Summary oftheinformation received from the State party
(a)Freedom of assembly and demonstration is enshrined in article 47 of the Constitution and provided for in Act No. 16/91 of 11 May 1991 on the Right of Assembly and Demonstration. In accordance with article 21 of the Covenant, citizens may demonstrate freely, provided that their actions do not violate the rights of others and are peaceful and respectful of public order and peace. Several demonstrations have taken place; they are generally directed at government authorities or society. In 2018, there were 43 demonstrations with 14,828 participants, and in 2019, there were 63 peaceful demonstrations, all peacefully monitored by the national police.
(b)The means and number of officers deployed by the national police during demonstrations depend on the situation or the problems encountered, observing the principle of proportionality. Mechanisms are in place for investigating possible cases of excessive use of force and holding the perpetrators accountable. All detentions carried out by the police authorities are in compliance with the rule of law, and all detained persons are referred to the Public Prosecution Service within the legal time limits. Anyone responsible for arbitrary detention is held accountable through disciplinary or criminal proceedings. Some violent acts may be mistaken for demonstrations, including acts of vandalism and violence by citizens, especially in the provinces of Cabinda, Luanda, Lunda Norte and Lunda Sul. These acts are contrary to the principles of human rights as they violate or restrict the rights of other citizens. In such cases, criminal proceedings are initiated. The State party highlights the importance of the adoption and implementation of the National Human Rights Strategy 2020–2022 and its action plan, which are in line with the international treaties monitored by the various treaty bodies.

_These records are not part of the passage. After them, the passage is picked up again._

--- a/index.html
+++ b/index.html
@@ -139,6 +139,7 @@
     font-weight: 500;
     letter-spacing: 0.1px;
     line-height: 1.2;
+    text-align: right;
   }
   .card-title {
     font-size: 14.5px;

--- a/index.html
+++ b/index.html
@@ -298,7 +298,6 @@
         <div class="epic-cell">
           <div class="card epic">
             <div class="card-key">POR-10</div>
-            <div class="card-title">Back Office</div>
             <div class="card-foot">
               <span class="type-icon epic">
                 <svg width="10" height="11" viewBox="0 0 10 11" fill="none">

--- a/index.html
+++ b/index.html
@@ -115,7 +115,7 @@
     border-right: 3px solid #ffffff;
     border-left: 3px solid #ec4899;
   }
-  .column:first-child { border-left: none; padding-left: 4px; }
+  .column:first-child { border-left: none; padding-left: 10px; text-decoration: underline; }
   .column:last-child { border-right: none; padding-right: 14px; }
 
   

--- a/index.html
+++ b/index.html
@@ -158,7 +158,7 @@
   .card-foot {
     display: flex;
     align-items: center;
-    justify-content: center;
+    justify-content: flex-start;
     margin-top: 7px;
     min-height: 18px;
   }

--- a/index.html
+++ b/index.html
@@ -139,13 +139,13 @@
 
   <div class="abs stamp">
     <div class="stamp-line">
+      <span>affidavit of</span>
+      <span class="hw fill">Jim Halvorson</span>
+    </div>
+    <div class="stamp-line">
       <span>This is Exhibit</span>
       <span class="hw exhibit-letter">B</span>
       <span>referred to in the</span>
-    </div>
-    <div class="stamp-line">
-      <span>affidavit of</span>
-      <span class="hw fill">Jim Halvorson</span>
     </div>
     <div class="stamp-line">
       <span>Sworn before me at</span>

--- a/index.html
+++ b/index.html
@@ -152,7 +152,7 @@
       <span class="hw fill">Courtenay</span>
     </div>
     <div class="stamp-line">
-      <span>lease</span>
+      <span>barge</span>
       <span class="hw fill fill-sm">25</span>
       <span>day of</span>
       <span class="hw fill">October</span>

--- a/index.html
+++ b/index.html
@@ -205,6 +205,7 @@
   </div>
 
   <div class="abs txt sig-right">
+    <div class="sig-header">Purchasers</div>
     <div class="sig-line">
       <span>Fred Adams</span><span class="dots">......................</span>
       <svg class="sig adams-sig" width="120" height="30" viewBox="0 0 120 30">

While noting the information provided on demonstrations in 2018 and 2019, the Committee regrets the lack of specific information on measures taken after the adoption of the concluding observations. It reiterates its recommendation and requests further information on: (a) measures taken to ensure that all restrictions on peaceful demonstrations that are not strictly necessary and proportional within the meaning of article 21 of the Covenant are lifted; and (b) the number of complaints received of excessive use of force, intimidation and arbitrary detention of peaceful protesters, the number of investigations conducted and their results, and any prosecutions of perpetrators and reparation provided to victims, including adequate compensation.
Recommended action: A letter should be sent informing the State party of the discontinuation of the follow-up procedure. The information requested should be included in the State party’s next periodic report.
Next periodic report due: 2028 (country review in 2029, in accordance with the predictable review cycle).